В единоборстве Толстого с искусством Розанов прозорливо усматривает урок для потомства, «дабы и через 40–50 лет, если кто-нибудь, подняв очи к небу, начнет вздыхать, что „Шекспир дурно относился к рабочему классу“, нашлись бы люди, имеющие мужество возразить». Однако когда в весьма точно указанный в 1908 году Розановым срок нечто подобное у нас произошло (унижение писателей прошлого и настоящего), то не оказалось уже никого, кто посмел бы возвысить свой голос против «постановлений» в области литературы и искусства.
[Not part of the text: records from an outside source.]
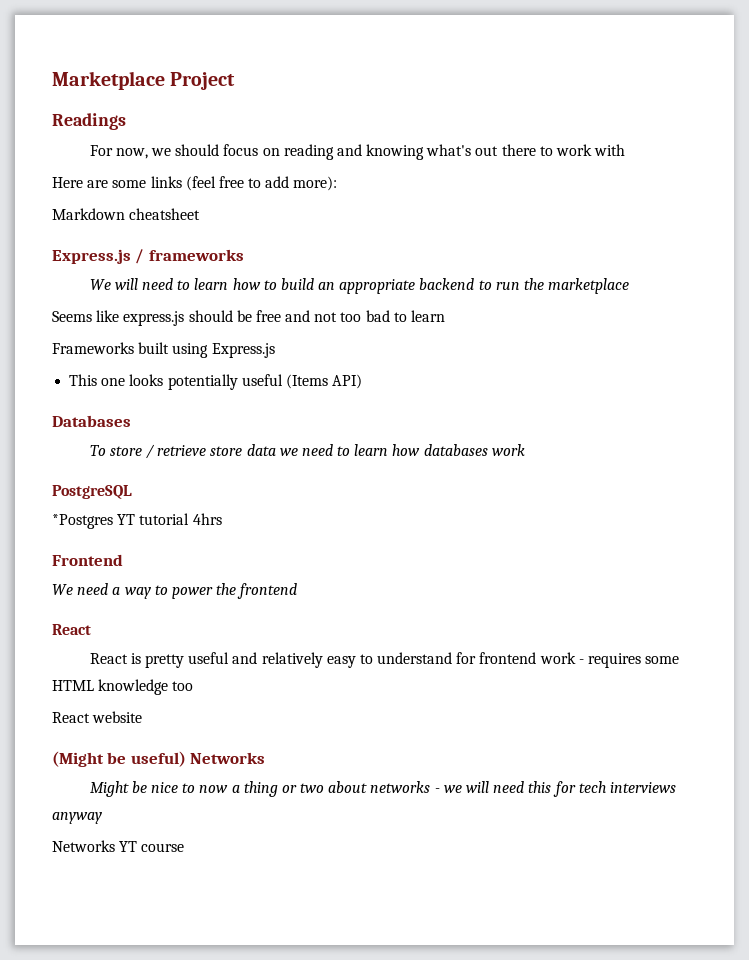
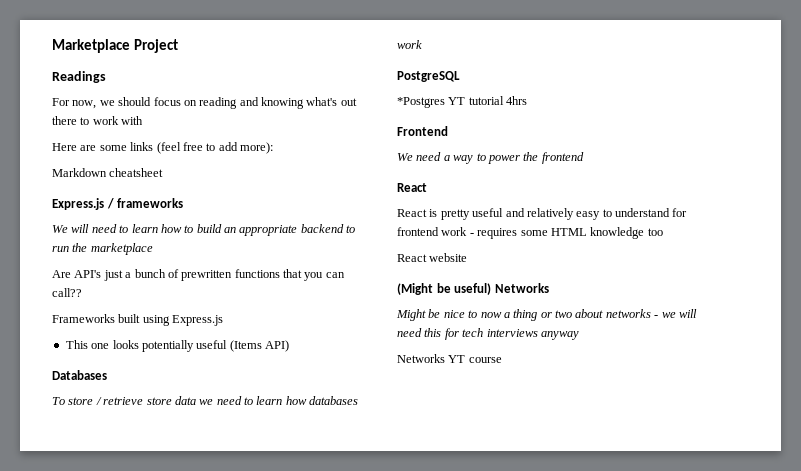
- Seems like express.js should be free and not too bad to learn
+ Are API's just a bunch of prewritten functions that you can call??

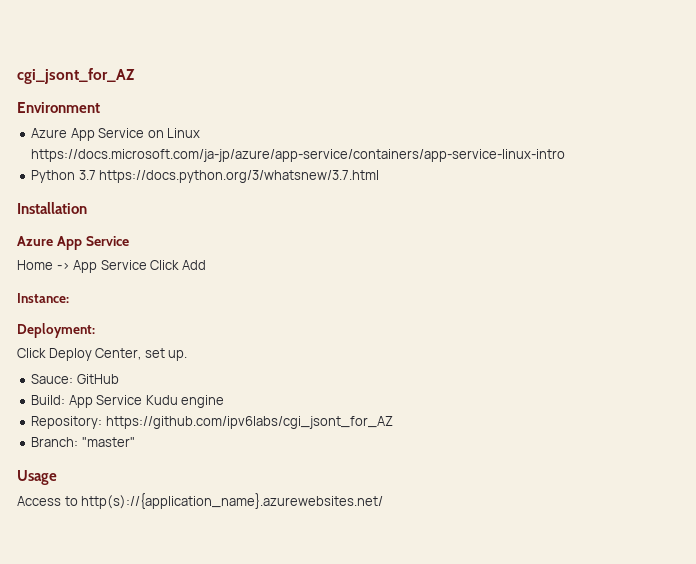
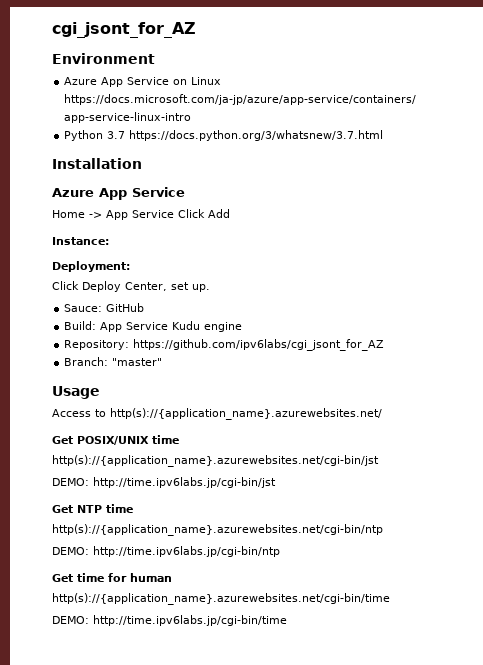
+ Get POSIX/UNIX time
+ http(s)://{application_name}.azurewebsites.net/cgi-bin/jst
+ DEMO: http://time.ipv6labs.jp/cgi-bin/jst
+ Get NTP time
+ http(s)://{application_name}.azurewebsites.net/cgi-bin/ntp
+ DEMO: http://time.ipv6labs.jp/cgi-bin/ntp
+ Get time for human
+ http(s)://{application_name}.azurewebsites.net/cgi-bin/time
+ DEMO: http://time.ipv6labs.jp/cgi-bin/time

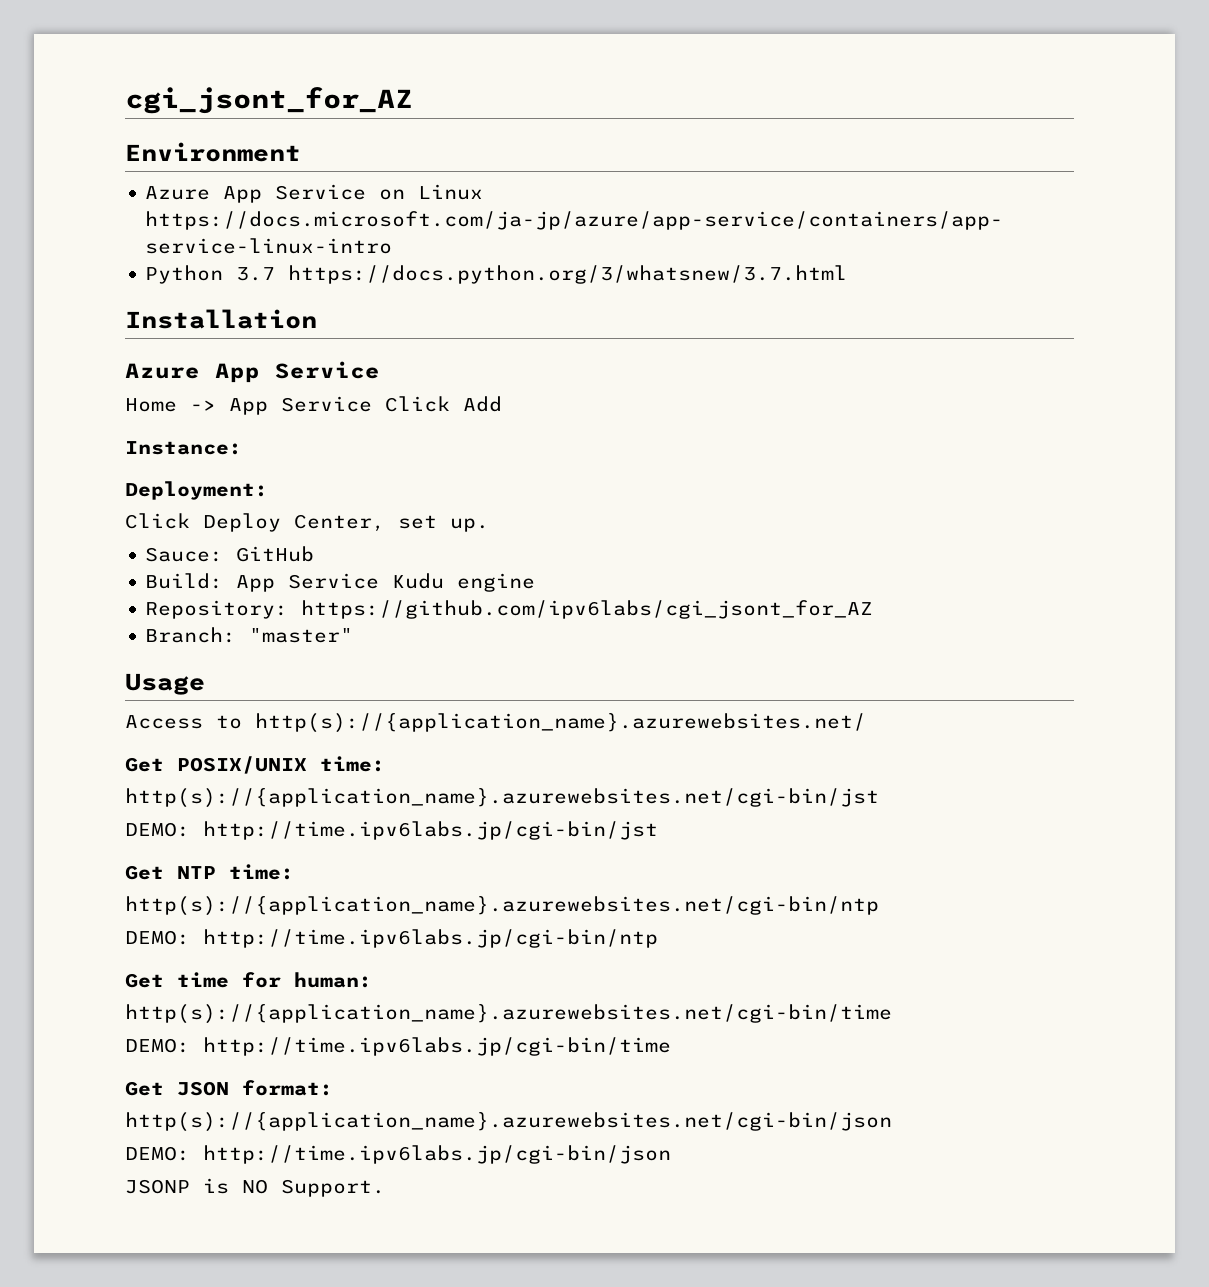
- Get POSIX/UNIX time
+ Get POSIX/UNIX time:
- Get NTP time
+ Get NTP time:
- Get time for human
+ Get time for human:
+ Get JSON format:
+ http(s)://{application_name}.azurewebsites.net/cgi-bin/json
+ DEMO: http://time.ipv6labs.jp/cgi-bin/json
+ JSONP is NO Support.

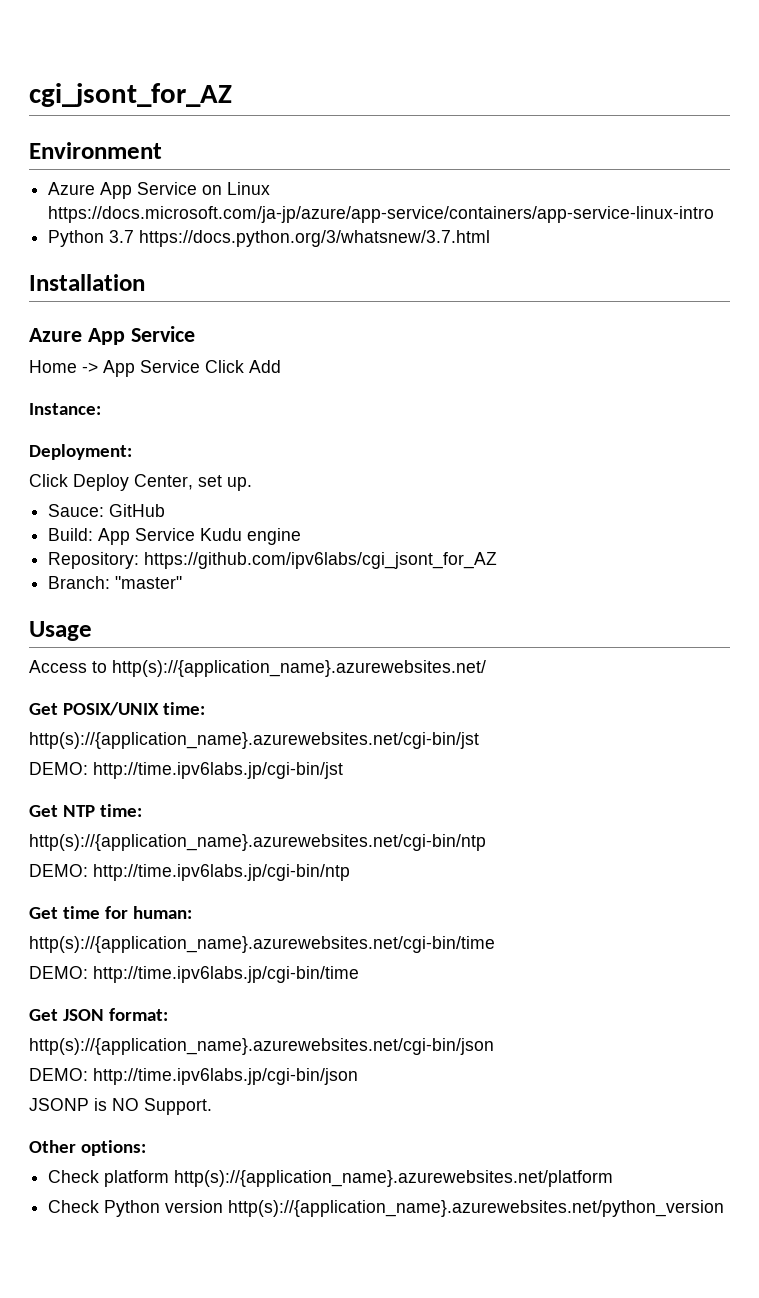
+ Other options:
+ Check platform http(s)://{application_name}.azurewebsites.net/platform
+ Check Python version http(s)://{application_name}.azurewebsites.net/python_version

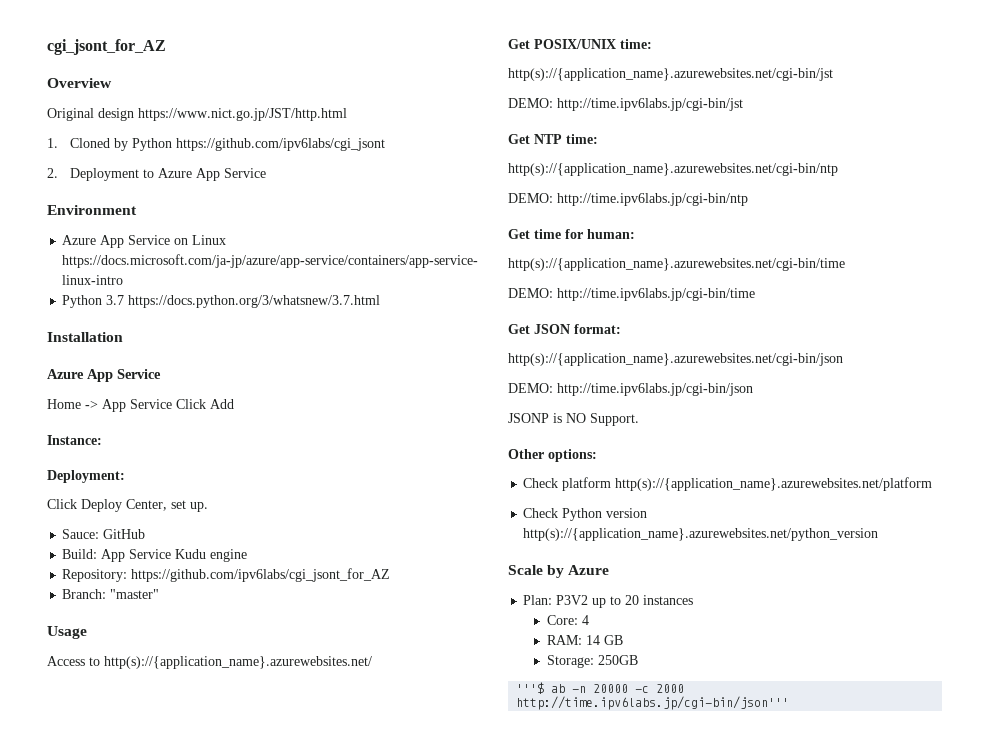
+ Overview
+ Original design https://www.nict.go.jp/JST/http.html
+ 1. Cloned by Python https://github.com/ipv6labs/cgi_jsont
+ 2. Deployment to Azure App Service
+ Scale by Azure
+ Plan: P3V2 up to 20 instances
+ Core: 4
+ RAM: 14 GB
+ Storage: 250GB
+ '''$ ab -n 20000 -c 2000 http://time.ipv6labs.jp/cgi-bin/json'''

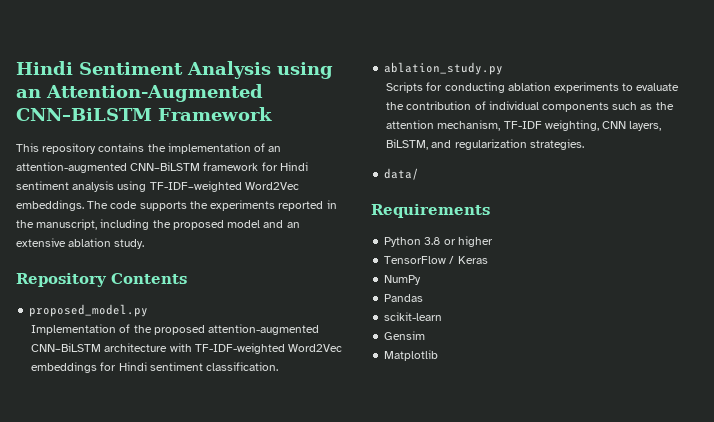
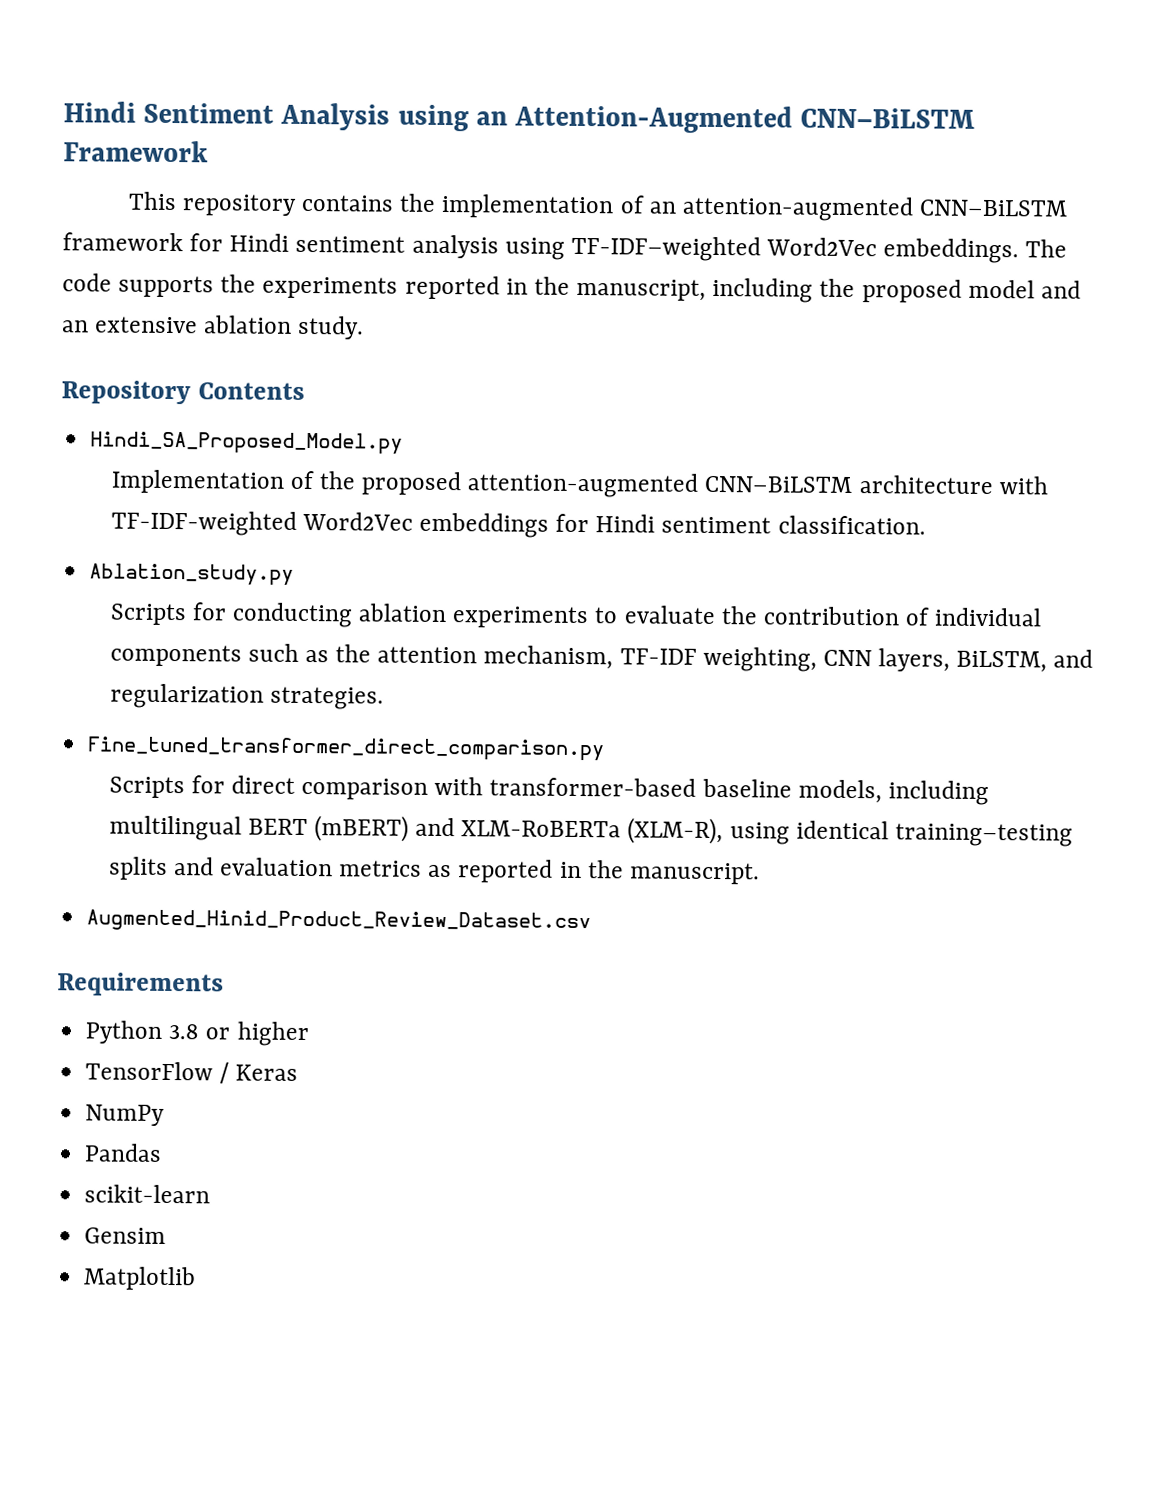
- proposed_model.py
+ Hindi_SA_Proposed_Model.py
- ablation_study.py
+ Ablation_study.py
- data/
+ Fine_tuned_transformer_direct_comparison.py
+ Scripts for direct comparison with transformer-based baseline models, including multilingual BERT (mBERT) and XLM-RoBERTa (XLM-R), using identical training–testing splits and evaluation metrics as reported in the manuscript.
+ Augmented_Hinid_Product_Review_Dataset.csv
Заслуга Розанова-критика состоит отнюдь не в оспаривании толстовского отрицания искусства (этим с разной степенью успеха занимались многие и во времена Розанова и позднее), а в том, что он увидел дотоле неприметный, хотя, казалось бы, очевидный факт: простоте и «натуральности» в искусстве учил еще Белинский и за ним все — западники и славянофилы, от Хомякова до Писарева. Толстой «положил только последний камень на это здание родной русской эстетики», доведя мысль о простоте до крайности, как это умел делать лишь он один.
В сопоставлении Толстого и Достоевского, их суждений об искусстве проявилась определенная сословная близость Розанова и Достоевского и, напротив, сословная неприязнь к графу Толстому (этот момент сословности в высказываниях о разных писателях нередко дает себя знать у Розанова). «В суждениях об искусстве и науке Толстого сказалась чрезмерная его насыщенность, сытость всяческим преизбыточеством, духовным более всего, но часто и материальным… Мы не можем указать в нашей литературе и даже в нашей истории ни одного человека, который до такой же полноты был бы одарен или обладал бы всем. Иногда, смеясь, хочется сказать, что „Бог нарочно выдумал Толстого, чтобы показать людям пример всяческого счастья“».